Republicans oppose the McDermott bill, saying that it doesn’t count enough benefits as income and that it would go too far to increase the number of folks qualifying as poor. Rep. Jerry Weller of Illinois, the top-ranked Republican on the panel, said the proposal would guarantee that poverty would never be eliminated.


"That’s like advancing the football five yards," he said, "but moving the goalpost another 20 yards further away."


Weller also voiced concerns that the proposal would cost too much. That claim was rejected by Democrats and several economists, who maintained the social cost of doing nothing far exceeds the cost of intervention.

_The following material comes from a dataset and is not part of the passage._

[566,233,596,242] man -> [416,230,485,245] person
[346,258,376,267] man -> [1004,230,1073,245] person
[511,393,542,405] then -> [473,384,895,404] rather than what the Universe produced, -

There’s evidence that some change is necessary. Roughly 37 million Americans, or 12.3 percent of the population, live below the federal poverty level, according to the latest tally from the U.S. Census Bureau — the same percentage reported in 1975. For minorities, the numbers are gloomier: More than 24 percent of African-Americans and more than 20 percent of Latinos live in poverty. Among single mothers with children, the rate stands at a bleak 37 percent.


In the absence of federal action, New York officials have taken it upon themselves to update the federal poverty measures. Just this week, former Democrat-turned-Republican New York Mayor Michael Bloomberg, who later resigned from the GOP in June 2007, unveiled a new poverty model similar to the McDermott bill. "If we are serious about fighting poverty," Bloomberg said in a statement, "we also have to start getting serious about accurately measuring poverty."


But New York officials warned House lawmakers Thursday that such efforts are not feasible for every locality — most of which lack the resources of New York. "Local efforts cannot substitute for federal action," said Mark Levitan, director of poverty research at New York City’s Center for Economic Opportunity.


And funding isn’t the only barrier to the adoption of a new poverty gauge. Rep. Artur Davis, D-Ala., pointed out that all the money in the world won’t solve the problem unless enough lawmakers make the poor a priority. Without that political will, he said, nothing will be done.


"It’s not a resource question, ultimately," Davis said. "It’s a question of what we want to do."